PyTorch - Amazon SageMaker

PyTorch

Bring your own PyTorch model to SageMaker, and run the training job with SageMaker Training Compiler.

PyTorch Models with Hugging Face Transformers

PyTorch models with Hugging Face Transformers are based on PyTorch's torch.nn.Module API. Hugging Face Transformers also provides Trainer and pretrained model classes for PyTorch to help reduce the effort for configuring natural language processing (NLP) models. After preparing your training script, you can launch a training job using the SageMaker PyTorch or HuggingFace estimator with the SageMaker Training Compiler configuration when you'll proceed to the next topic at Enable SageMaker Training Compiler.

Tip

When you create a tokenizer for an NLP model using Transformers in your training script, make sure that you use a static input tensor shape by specifying padding='max_length'. Do not use padding='longest' because padding to the longest sequence in the batch can change the tensor shape for each training batch. The dynamic input shape can trigger recompilation of the model and might increase total training time. For more information about padding options of the Transformers tokenizers, see Padding and truncation in the Hugging Face Transformers documentation.
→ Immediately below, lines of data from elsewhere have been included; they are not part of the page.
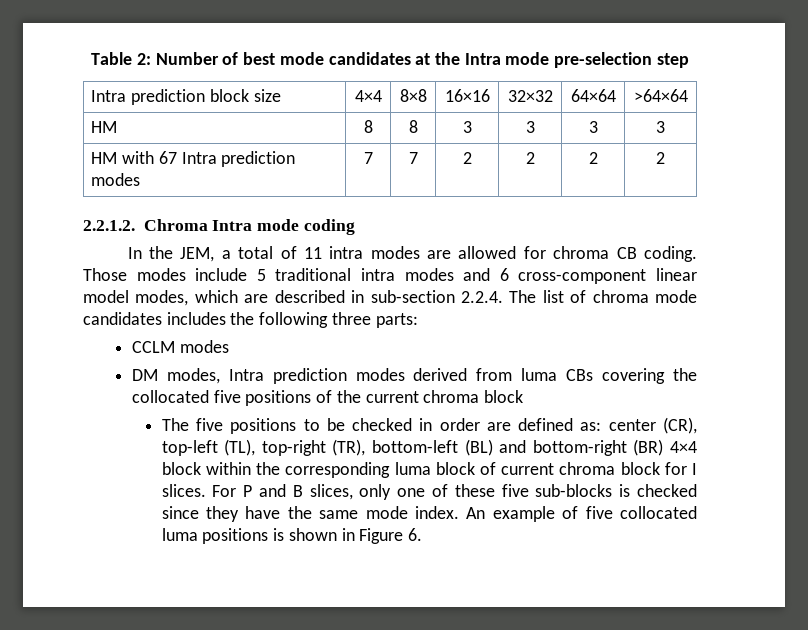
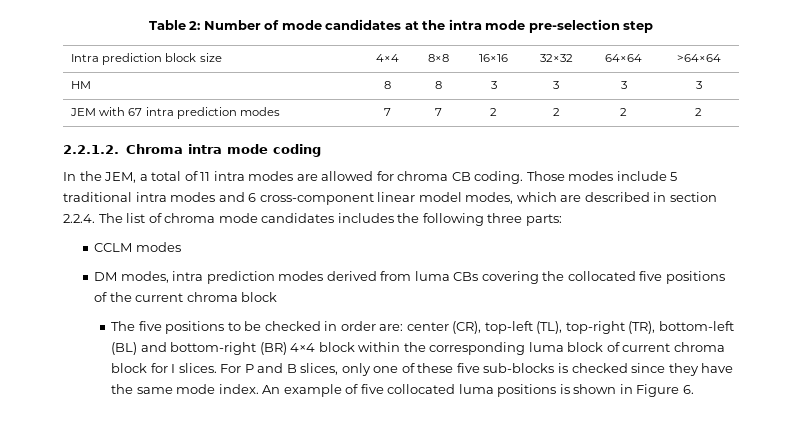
- Table 2: Number of best mode candidates at the Intra mode pre-selection step
+ Table 2: Number of mode candidates at the intra mode pre-selection step
- HM with 67 Intra prediction modes | 7 | 7 | 2 | 2 | 2 | 2
+ JEM with 67 intra prediction modes | 7 | 7 | 2 | 2 | 2 | 2
- 2.2.1.2. Chroma Intra mode coding
+ 2.2.1.2. Chroma intra mode coding
- Those modes include 5 traditional intra modes and 6 cross-component linear model modes, which are described in sub-section 2.2.4. The list of chroma mode candidates includes the following three parts:
+ Those modes include 5 traditional intra modes and 6 cross-component linear model modes, which are described in section 2.2.4. The list of chroma mode candidates includes the following three parts:
- DM modes, Intra prediction modes derived from luma CBs covering the collocated five positions of the current chroma block
+ DM modes, intra prediction modes derived from luma CBs covering the collocated five positions of the current chroma block
- The five positions to be checked in order are defined as: center (CR), top-left (TL), top-right (TR), bottom-left (BL) and bottom-right (BR) 4×4 block within the corresponding luma block of current chroma block for I slices.
+ The five positions to be checked in order are: center (CR), top-left (TL), top-right (TR), bottom-left (BL) and bottom-right (BR) 4×4 block within the corresponding luma block of current chroma block for I slices.

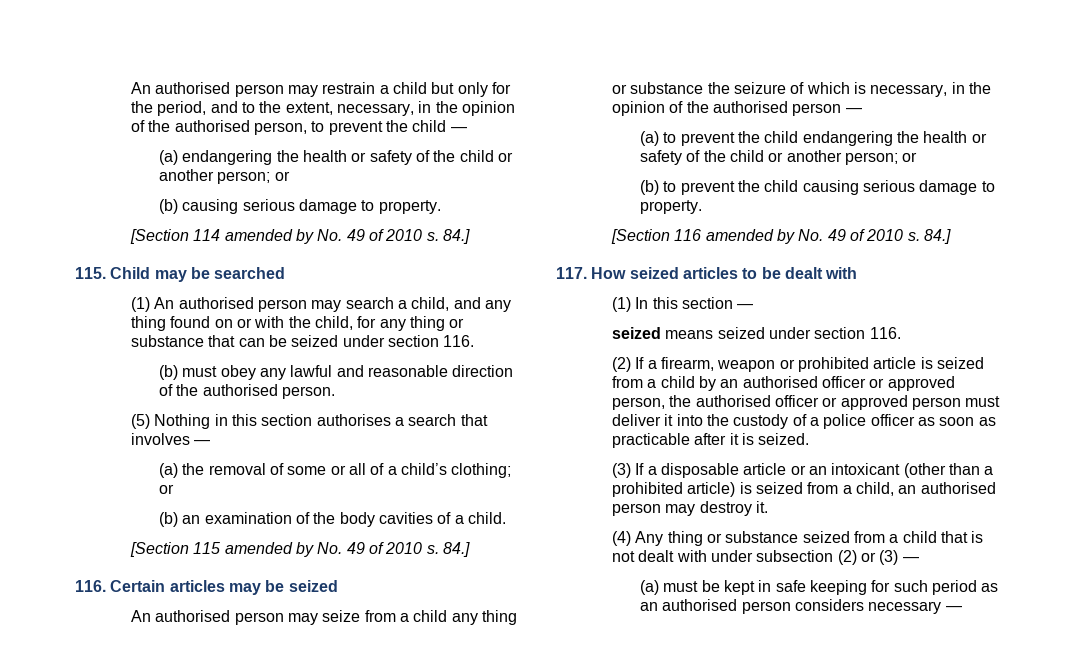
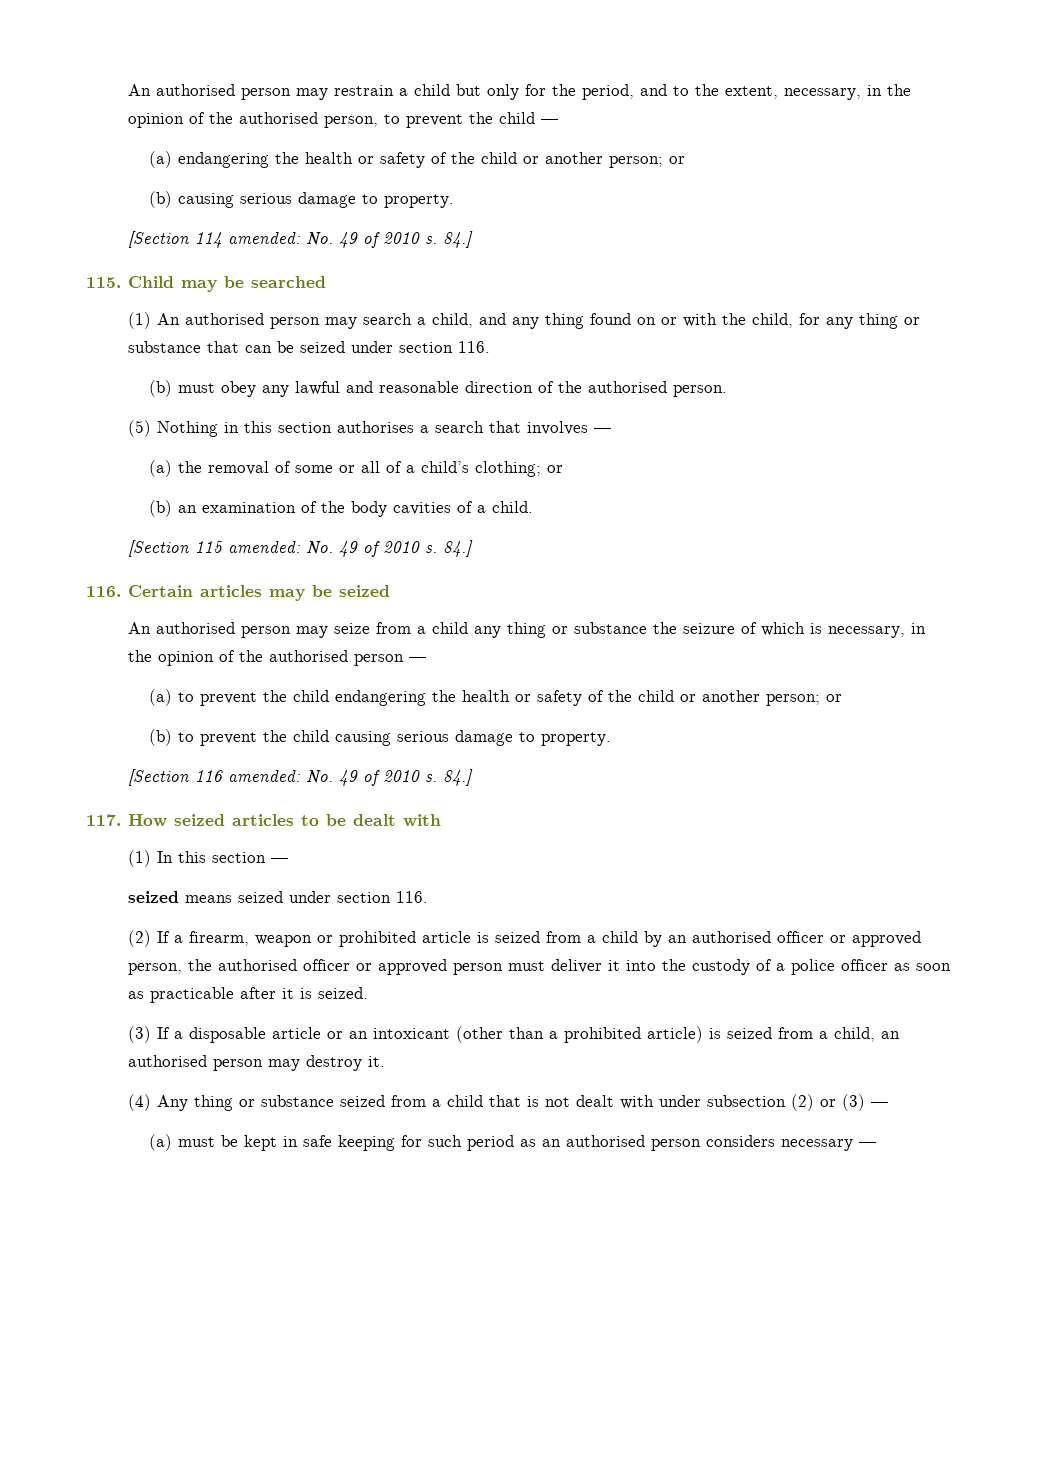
- [Section 114 amended by No. 49 of 2010 s.
+ [Section 114 amended: No. 49 of 2010 s.
- [Section 115 amended by No. 49 of 2010 s.
+ [Section 115 amended: No. 49 of 2010 s.
- [Section 116 amended by No. 49 of 2010 s.
+ [Section 116 amended: No. 49 of 2010 s.

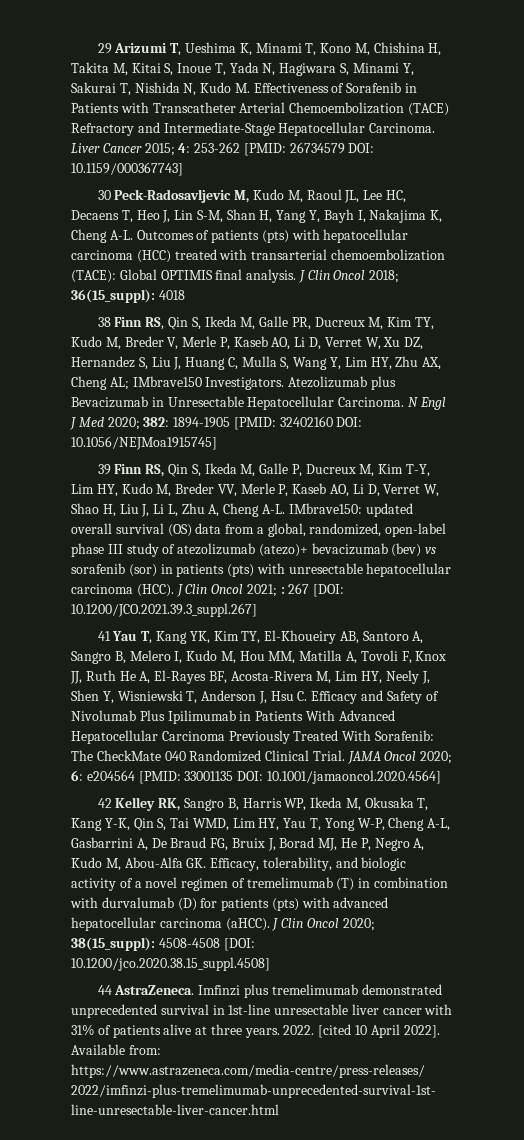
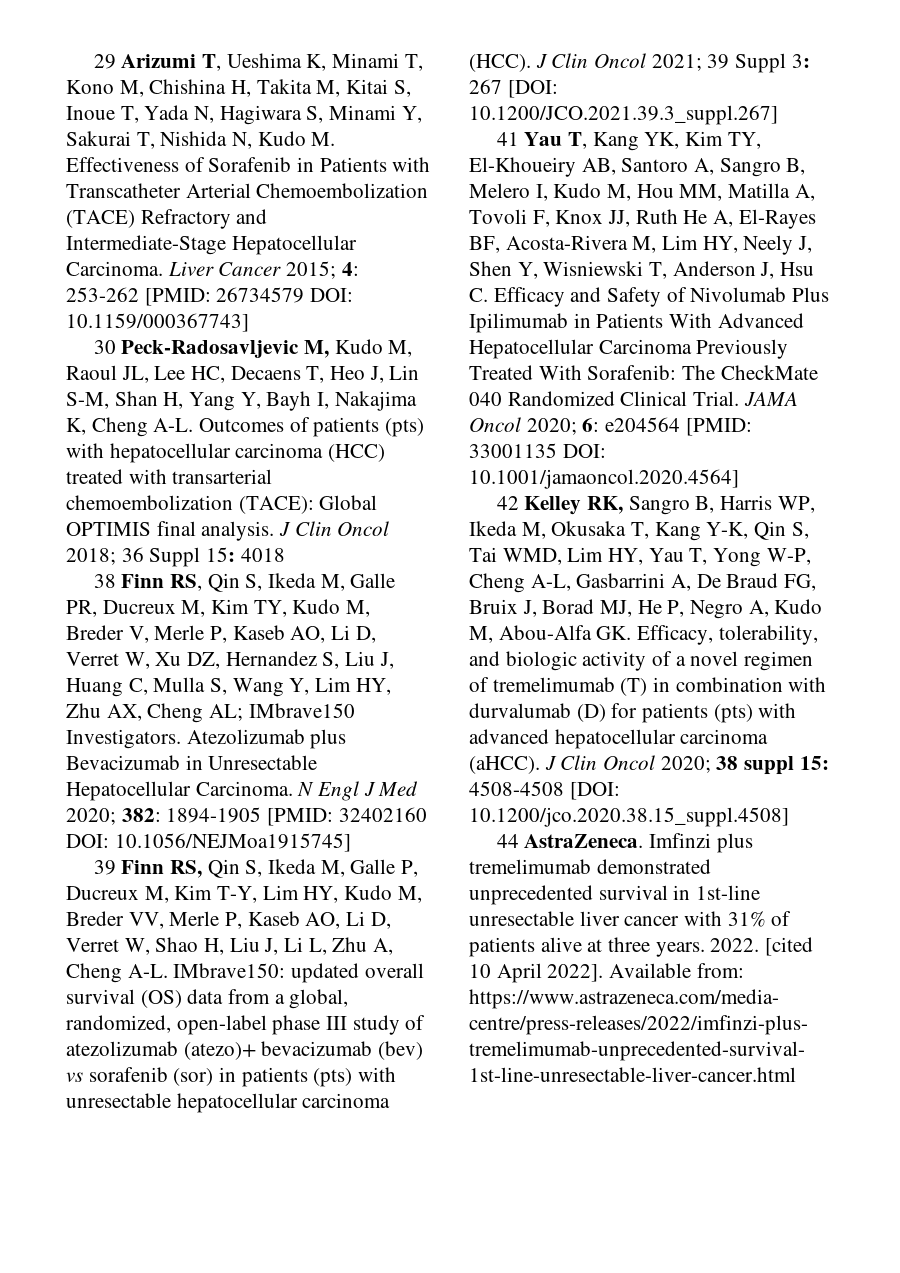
- J Clin Oncol 2018; 36(15_suppl): 4018
+ J Clin Oncol 2018; 36 Suppl 15: 4018
- J Clin Oncol 2021; : 267 [DOI: 10.1200/JCO.2021.39.3_suppl.267]
+ J Clin Oncol 2021; 39 Suppl 3: 267 [DOI: 10.1200/JCO.2021.39.3_suppl.267]
- J Clin Oncol 2020; 38(15_suppl): 4508-4508 [DOI: 10.1200/jco.2020.38.15_suppl.4508]
+ J Clin Oncol 2020; 38 suppl 15: 4508-4508 [DOI: 10.1200/jco.2020.38.15_suppl.4508]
Large Language Models Using the Hugging Face Transformers Trainer Class

If you use the transformers library’s Trainer class, you don’t need to make any additional changes to your training script. SageMaker Training Compiler automatically compiles your Trainer model if you enable it through the estimator class. The following code shows the basic form of a PyTorch training script with Hugging Face Trainer API.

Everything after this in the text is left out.